Tuesday, April 16, 2013

Timothy Dwight on Bolingbroke

Eighth President of Yale Timothy Dwight -- that great foe of "infidelity" -- examines and criticizes Bolingbroke's creed in Dwight's classic, The Nature And Danger of Infidel Philosophy.

If you read it line by line, Dwight apparently sees Bolingbroke as a philosopher full of contradictions.  He accuses Bolingbroke of having a libertine and hedonistic philosophy.  I focus on how Dwight understands Bolingbroke's creed insofar as it relates to "Christianity" and "Deism."
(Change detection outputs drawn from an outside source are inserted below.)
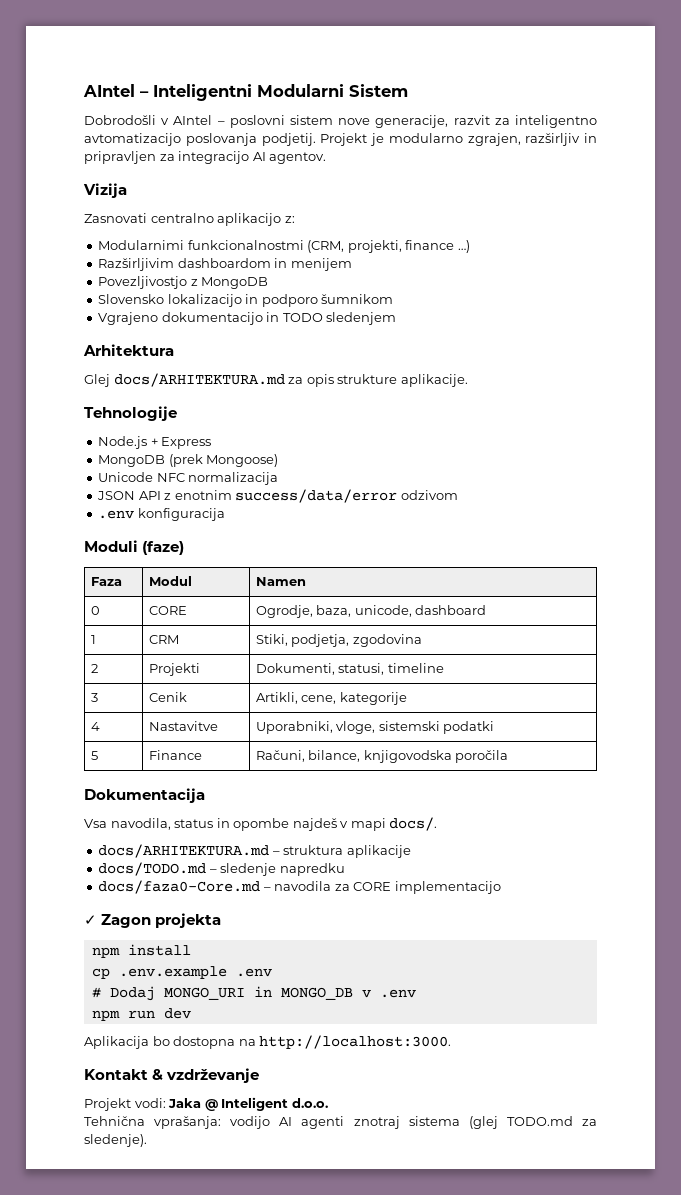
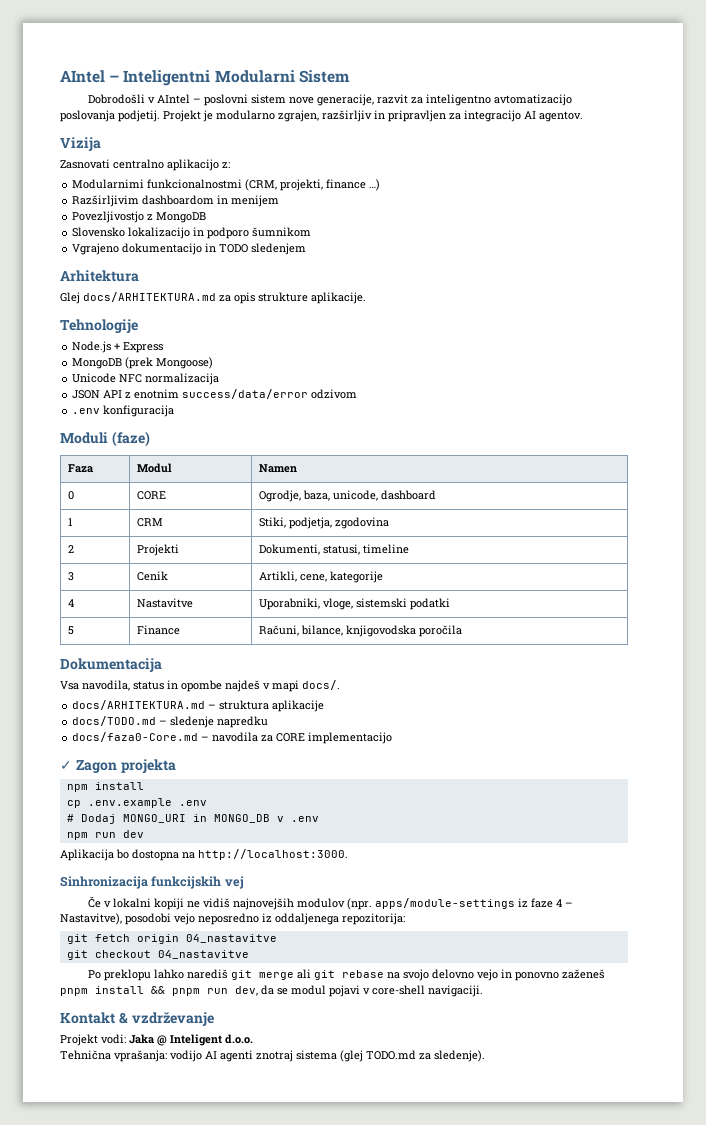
+ Sinhronizacija funkcijskih vej
+ Če v lokalni kopiji ne vidiš najnovejših modulov (npr. apps/module-settings iz faze 4 – Nastavitve), posodobi vejo neposredno iz oddaljenega repozitorija:
+ git fetch origin 04_nastavitve
+ git checkout 04_nastavitve
+ Po preklopu lahko narediš git merge ali git rebase na svojo delovno vejo in ponovno zaženeš pnpm install && pnpm run dev, da se modul pojavi v core-shell navigaciji.

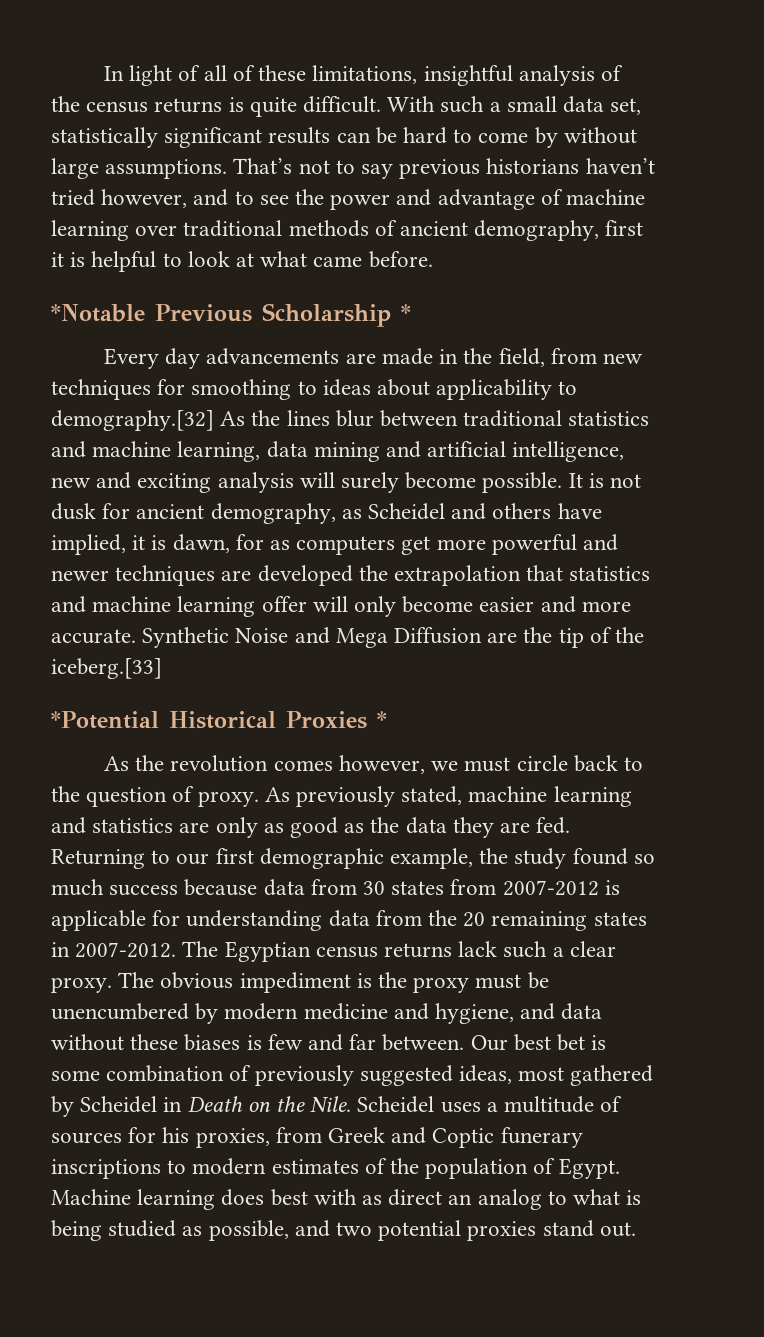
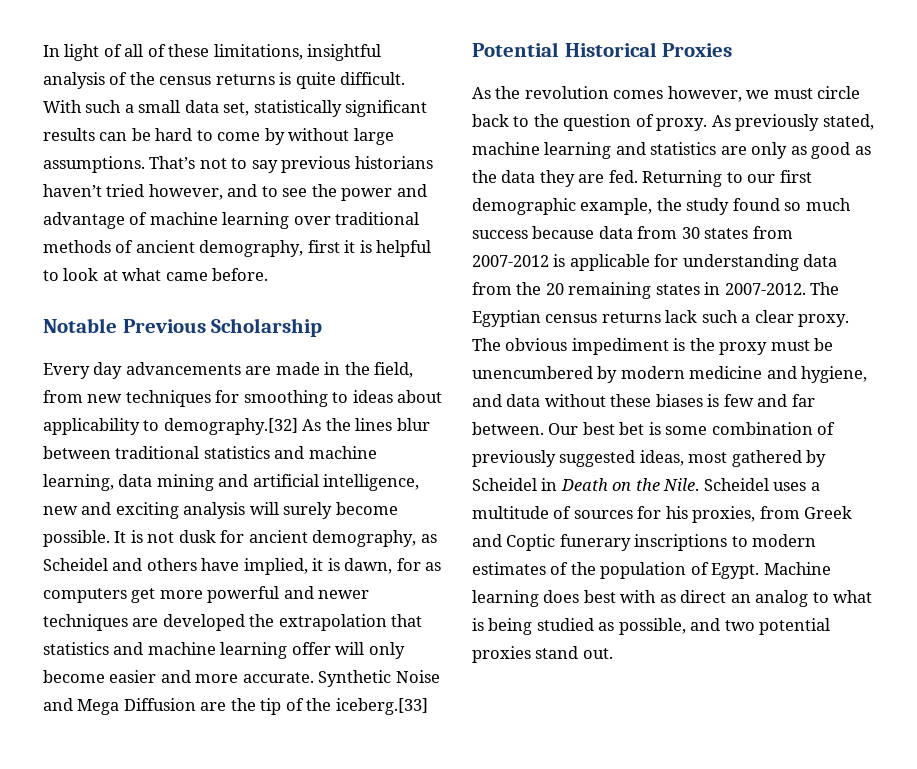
- *Notable Previous Scholarship *
+ Notable Previous Scholarship
- *Potential Historical Proxies *
+ Potential Historical Proxies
This is a taste of Dwight's analysis:
[Bolingbroke asserted] 
That Self-love is the great Law of our nature; and yet, That Universal Benevolence is the great Law of our nature: That Christianity is a republication of the Religion of Nature, and a benevolent system; that its morals are pure; and that he is determined to seek for genuine Christianity with the simplicity of spirit, with which Christ himself taught it in the Gospel; and. yet, 
A great part of his Works, particularly of his Philosophical Works, was written for no other end, but to destroy Christianity. 
How to resolve the contradiction?  It's HOW Bolingbroke understands "Christianity."  Elsewhere Dwight informs:
Even now, Unitarians, as well as Infidels, hold out a distinction between the Gospelthat is, as they intend, the personal instructions of Christ; and the Epistles, which they consider as the mere Comments of Christ's followers. Thus Lord Bolingbroke declares the system of religion, both Natural and Revealed, to be excellent, and plainly taught; as it was taught by Christ, and recorded by his Evangelists: "a complete system to all the purposes of Religion*." nay, he speaks of it directly, as revealed by God himself. "Christianity, genuine Christianity," he says again, "is contained in the Gospel, it is the Word of God + ." 
At the same time, Lord Bolingbroke declares, that St. Paul has preached another Gospel; and that the New Testament contains two Gospels. In the same manner, Mr. Chubb declares, that St. Paul preached another Gospel, which was contradictor to that of Christ. Unitarians, also, are plainly unwilling to allow the same respect, and confidence, to be due to the Apostolic writings, which they appear to consider as due to the words of Christ; and, like the Infidels above mentioned, admit, that the Gospels possess a higher character than the Epistles.